Historic district in Massachusetts, United States

The Outing Park Historic District, also known as Hollywood, is a residential historic district in the South End of Springfield, Massachusetts. It is a collection of 23 residential apartment blocks that were built between 1914 and 1926 by the prolific building firm, Gagnier & Angers. They occupy a relatively compact area, a few blocks along Niagara, Oswego, and Bayonne Streets, along with a few buildings on Dwight Street Extension and Saratoga Street. The district represents a distinctive and large concentration of period apartment blocks in the city, and was listed on the National Register of Historic Places in 2012.

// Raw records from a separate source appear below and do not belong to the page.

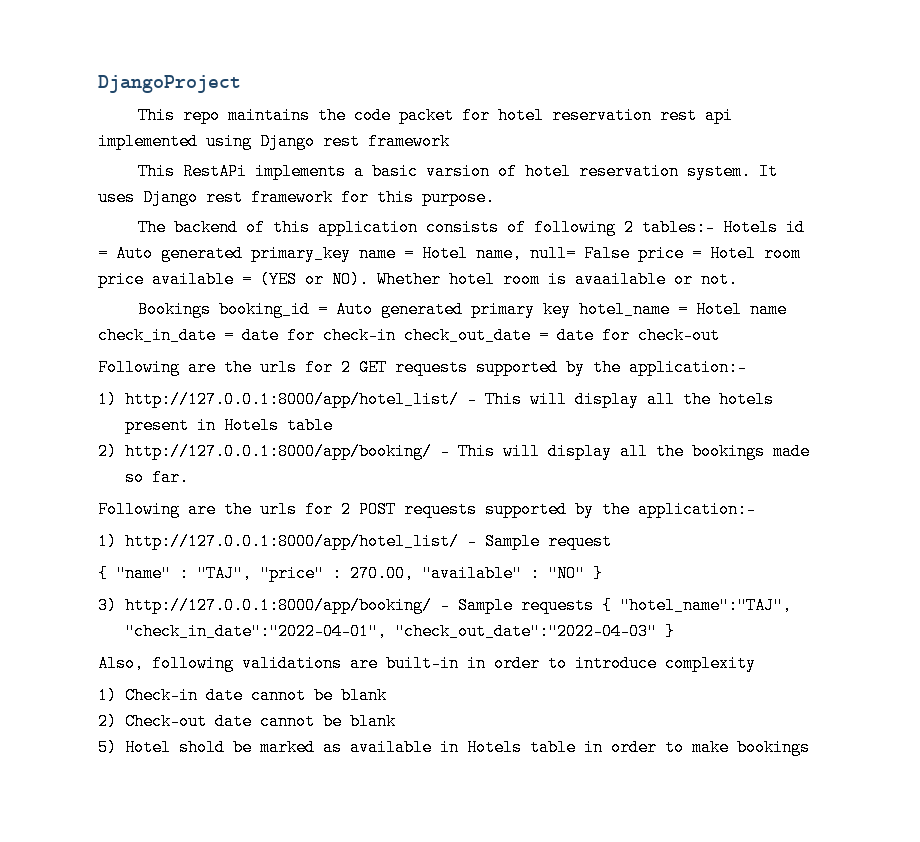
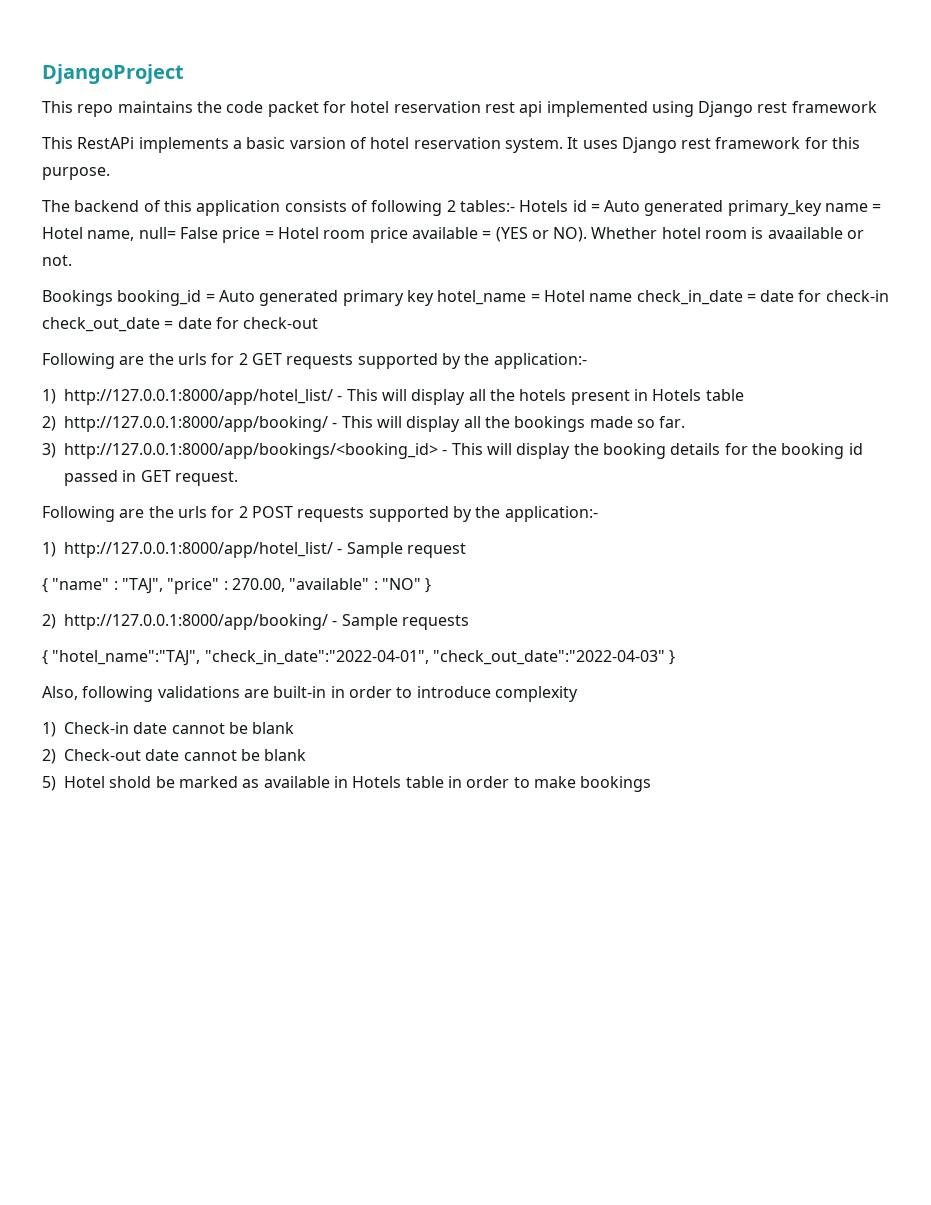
(189, 477) none -> [42,443,863,459] [64,470,238,486] // 3) http://127.0.0.1:8000/app/bookings/<booking_id> - This will display the booking details for the booking id passed in GET request.
[98,597,117,614] 3) -> [42,614,56,629] 2)
(594, 605) none -> (469, 622) //

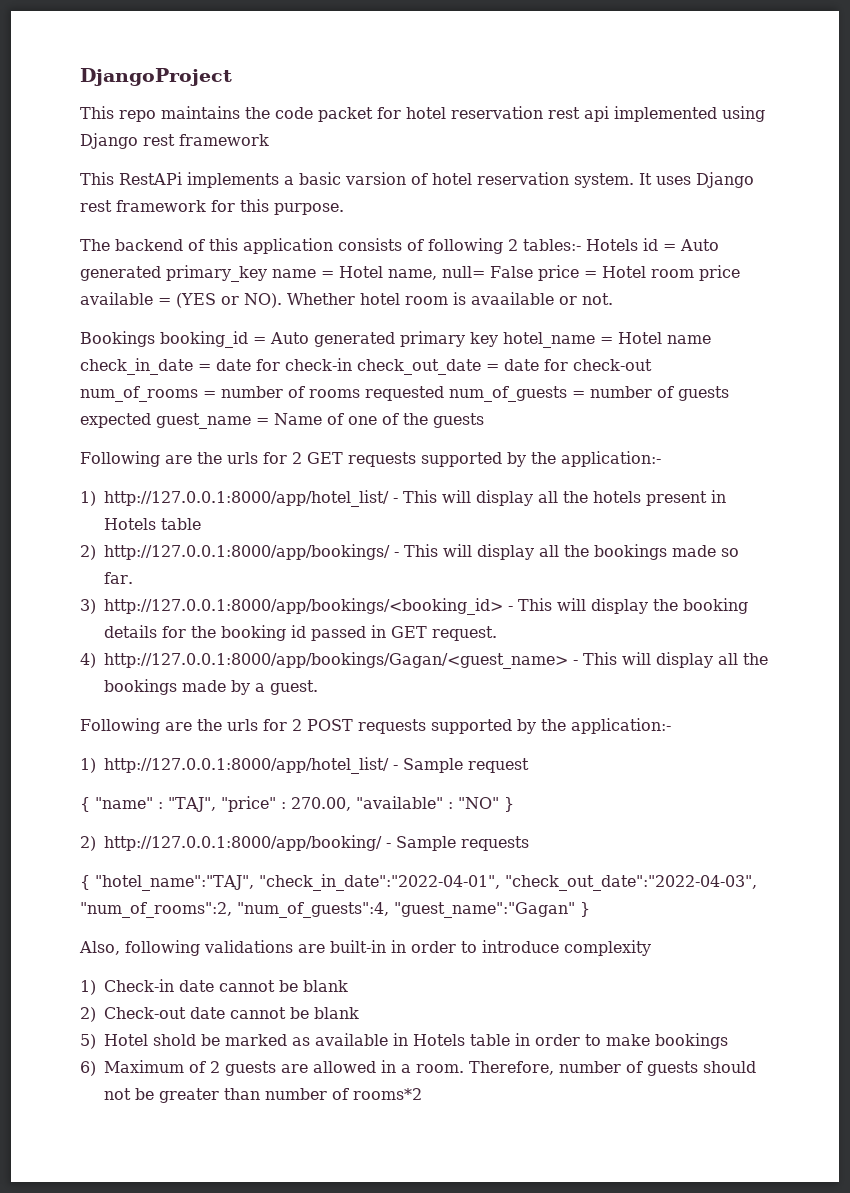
(319, 323) none -> [80,386,729,402] [80,413,484,429] num_of_rooms = number of rooms requested num_of_guests = number of guests expected guest_name = Name of one of the guests
[64,416,328,432] http://127.0.0.1:8000/app/booking/ -> [104,544,390,560] http://127.0.0.1:8000/app/bookings/
(238, 478) none -> [80,652,768,669] [104,679,318,695] // 4) http://127.0.0.1:8000/app/bookings/Gagan/<guest_name> - This will display all the bookings made by a guest.
[432,650,665,665] "check_out_date":"2022-04-03" -> [504,875,757,891] [80,902,575,918] "check_out_date":"2022-04-03", "num_of_rooms":2, "num_of_guests":4, "guest_name":"Gagan"
(652, 784) none -> [80,1060,756,1076] [104,1088,422,1103] // 6) Maximum of 2 guests are allowed in a room. Therefore, number of guests should not be greater than number of rooms*2

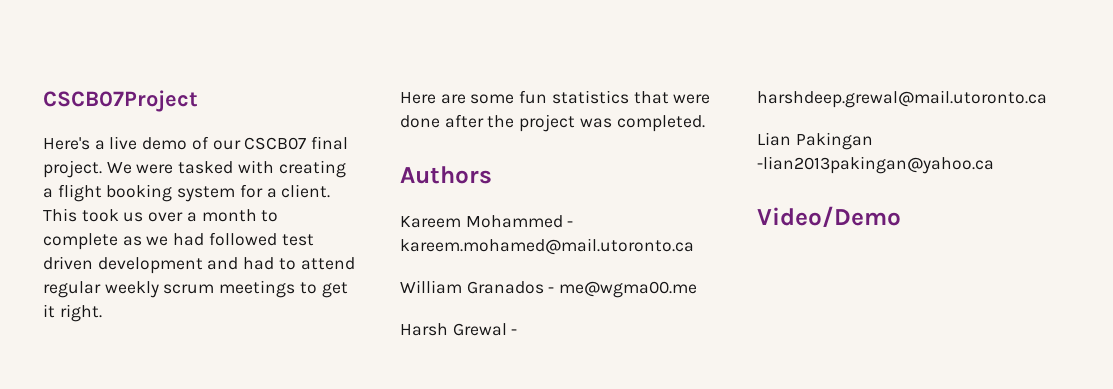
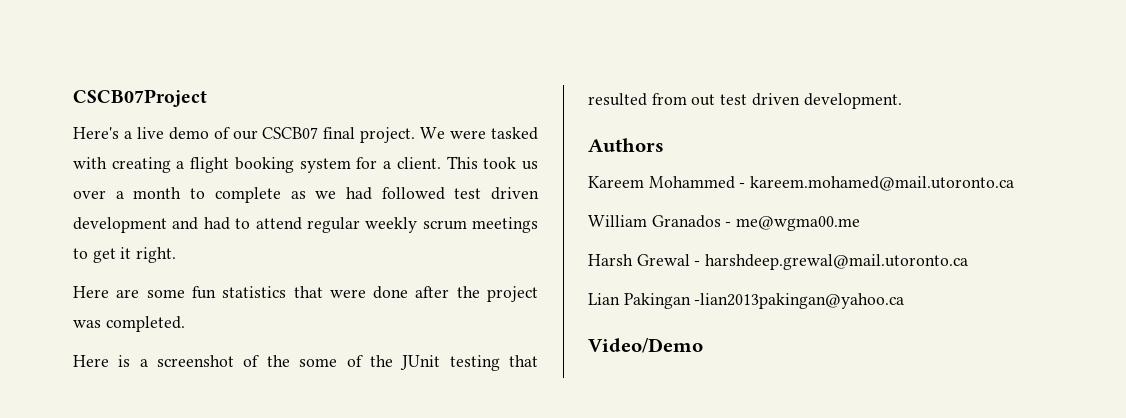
(705, 123) none -> [73,355,538,371] [588,93,902,109] // Here is a screenshot of the some of the JUnit testing that resulted from out test driven development.

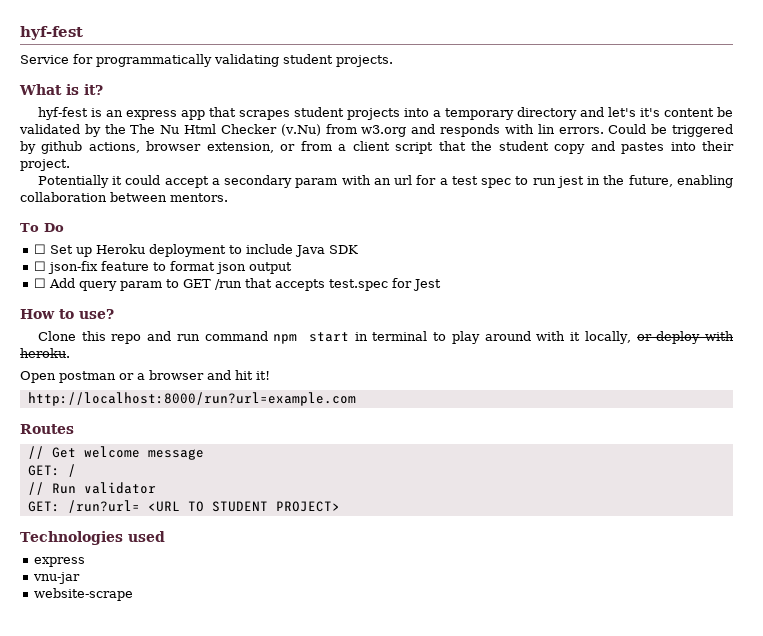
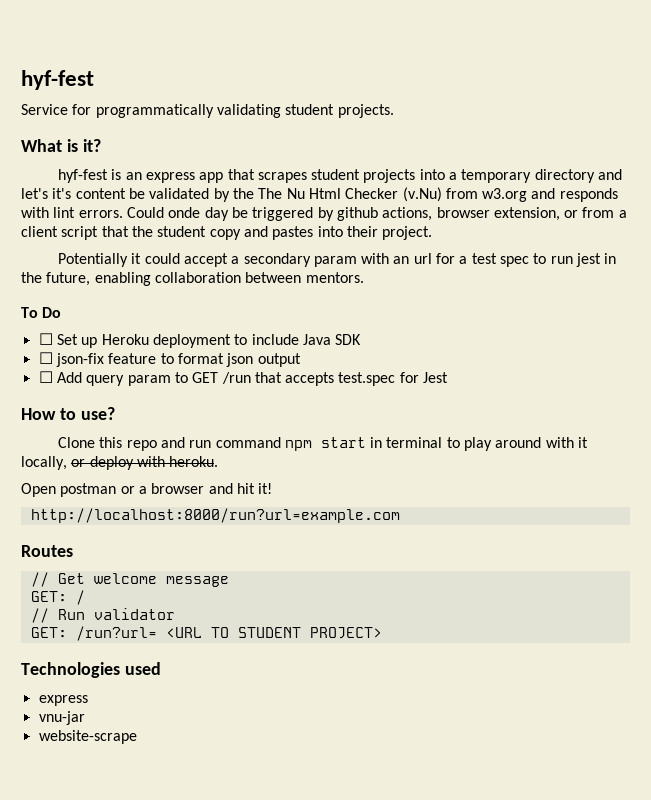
[537,124,555,134] lin -> [53,207,76,218] lint
(647, 129) none -> [168,207,229,221] onde day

==Description and history==

The Outing Park area is in Springfield's South End, on the east side of Main Street roughly between Saratoga and Marble Streets. The district is roughly bisected by Dwight Street Extension, and includes 23 (out of 44 originally built) apartment blocks. All are four stories in height, and are set against the public sidewalks, creating a generally narrow streetscape. The buildings are all stylistically similar, built out of different colors of brick with cast stone trim, with decorative elements from the Georgian Revival and Classical Revival. Typical elements include trim stringcourses between some floors, keystoned window lintels (some set on round-arch blind openings), and bracketed cornices. Entrance treatments vary, including porticos with Tuscan columns and recessed entries with stone surrounds. Interior elements of buildings that survive are often restricted to the public spaces, although many door and window casings survive in some of the living units.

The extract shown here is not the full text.